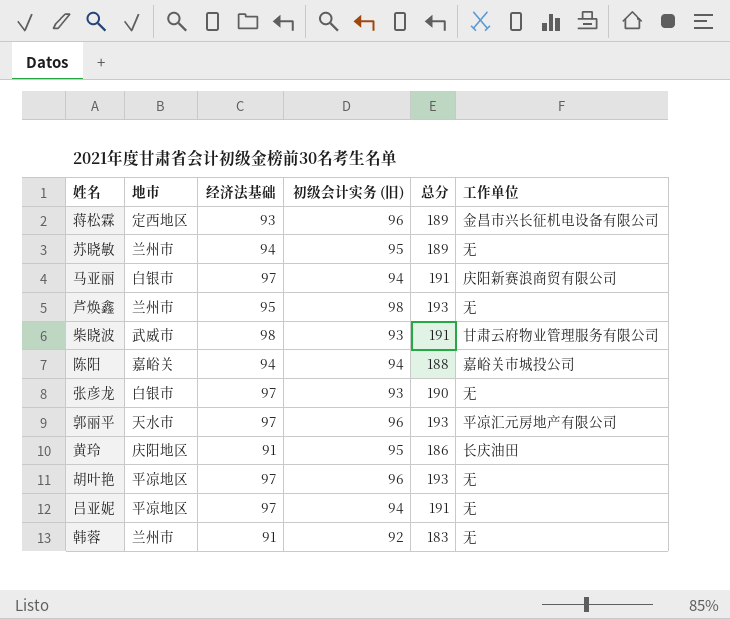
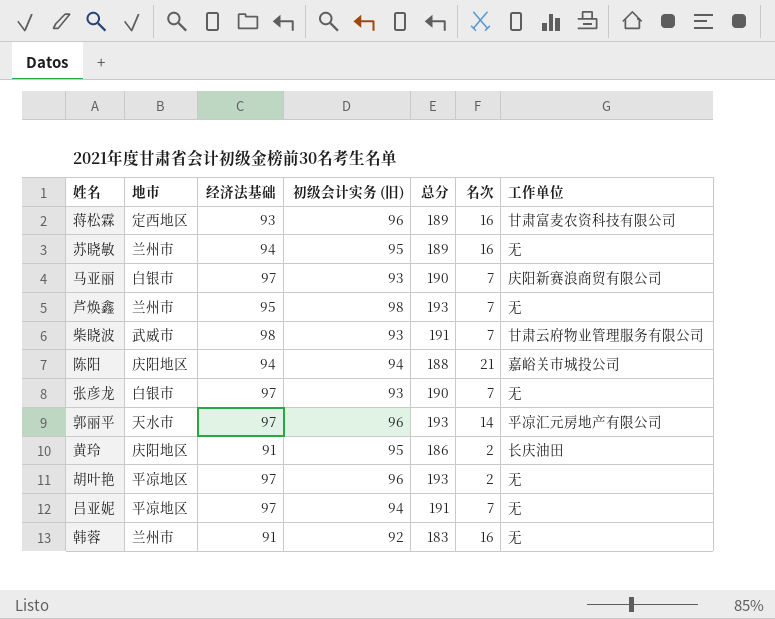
column 名次 | position: none -> 6
蒋松霖 | 工作单位: 金昌市兴长征机电设备有限公司 -> 甘肃富麦农资科技有限公司
马亚丽 | 初级会计实务 (旧): 94 -> 93
马亚丽 | 总分: 191 -> 190
陈阳 | 地市: 嘉峪关 -> 庆阳地区

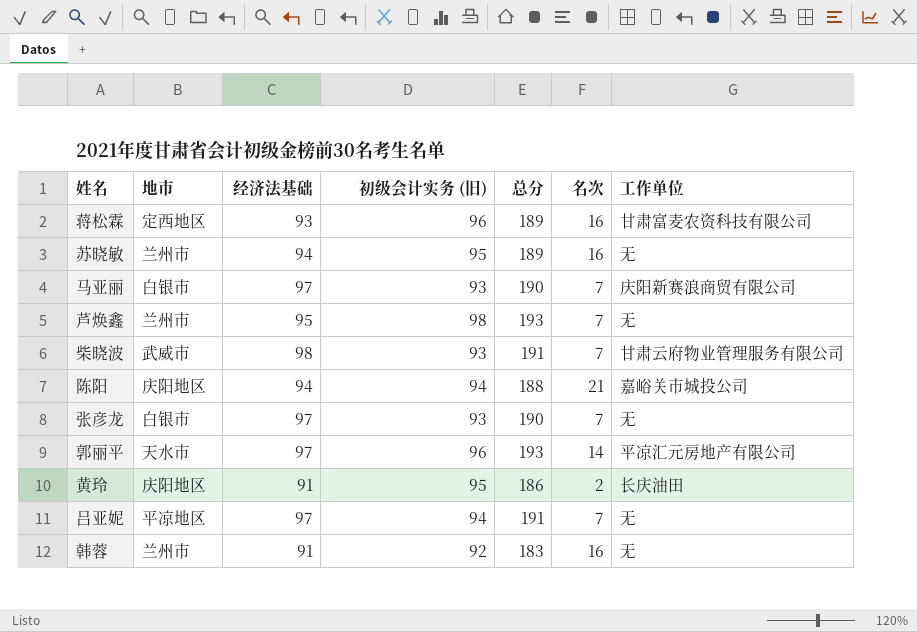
row 胡叶艳: 平凉地区 | 97 | 96 | 193 | 2 | 无 -> none

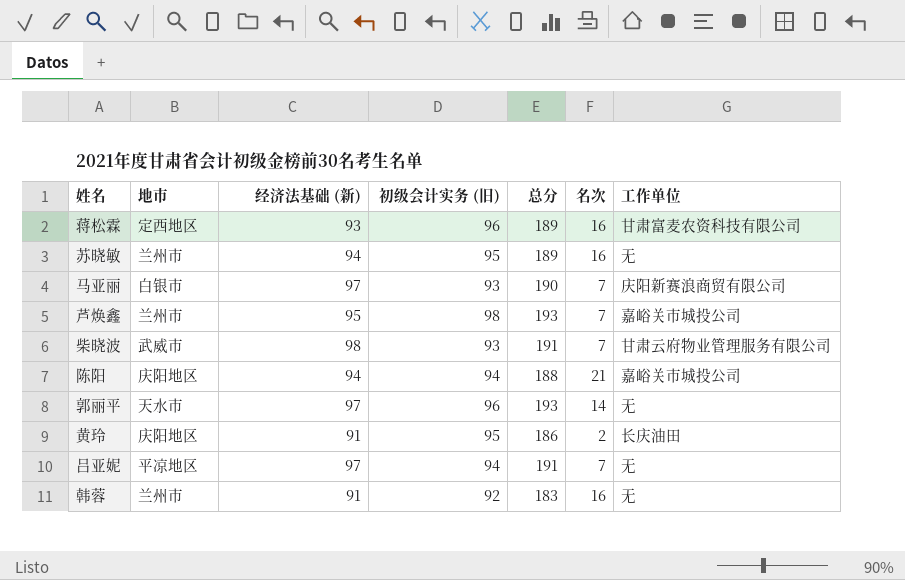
column name: 经济法基础 -> 经济法基础 (新)
row 张彦龙: 白银市 | 97 | 93 | 190 | 7 | 无 -> none
芦焕鑫 | 工作单位: 无 -> 嘉峪关市城投公司
郭丽平 | 工作单位: 平凉汇元房地产有限公司 -> 无

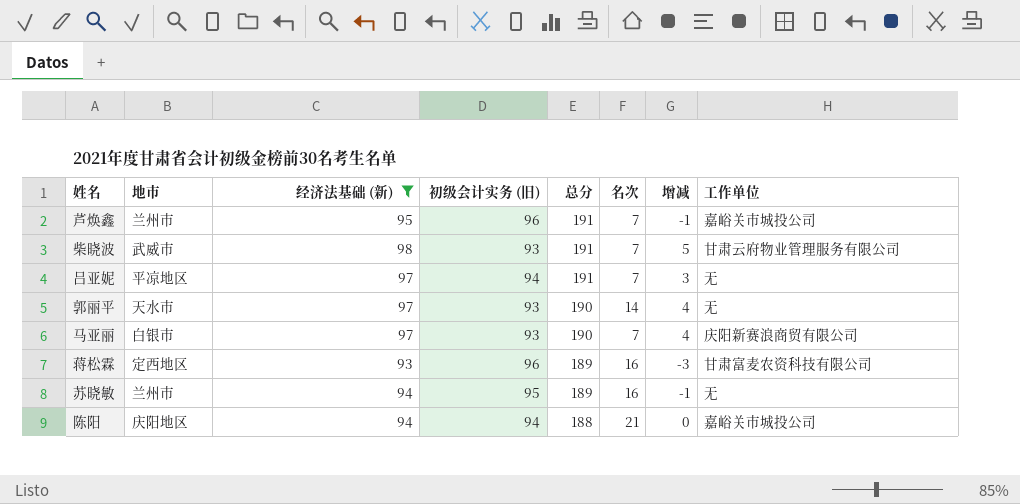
filter: none -> 经济法基础 (新) != 91
row order: none -> 总分 descending
column 增减 | formula: none -> [经济法基础 (新)] - [初级会计实务 (旧)]
芦焕鑫 | 初级会计实务 (旧): 98 -> 96
芦焕鑫 | 总分: 193 -> 191
郭丽平 | 初级会计实务 (旧): 96 -> 93
郭丽平 | 总分: 193 -> 190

■ ■ ■ ■ ■ ■ ■

Task details →
Transcribe every line from the records above without alteration, and leave out the images.

Response below →
column 名次 | position: none -> 6
蒋松霖 | 工作单位: 金昌市兴长征机电设备有限公司 -> 甘肃富麦农资科技有限公司
马亚丽 | 初级会计实务 (旧): 94 -> 93
马亚丽 | 总分: 191 -> 190
陈阳 | 地市: 嘉峪关 -> 庆阳地区

row 胡叶艳: 平凉地区 | 97 | 96 | 193 | 2 | 无 -> none

column name: 经济法基础 -> 经济法基础 (新)
row 张彦龙: 白银市 | 97 | 93 | 190 | 7 | 无 -> none
芦焕鑫 | 工作单位: 无 -> 嘉峪关市城投公司
郭丽平 | 工作单位: 平凉汇元房地产有限公司 -> 无

filter: none -> 经济法基础 (新) != 91
row order: none -> 总分 descending
column 增减 | formula: none -> [经济法基础 (新)] - [初级会计实务 (旧)]
芦焕鑫 | 初级会计实务 (旧): 98 -> 96
芦焕鑫 | 总分: 193 -> 191
郭丽平 | 初级会计实务 (旧): 96 -> 93
郭丽平 | 总分: 193 -> 190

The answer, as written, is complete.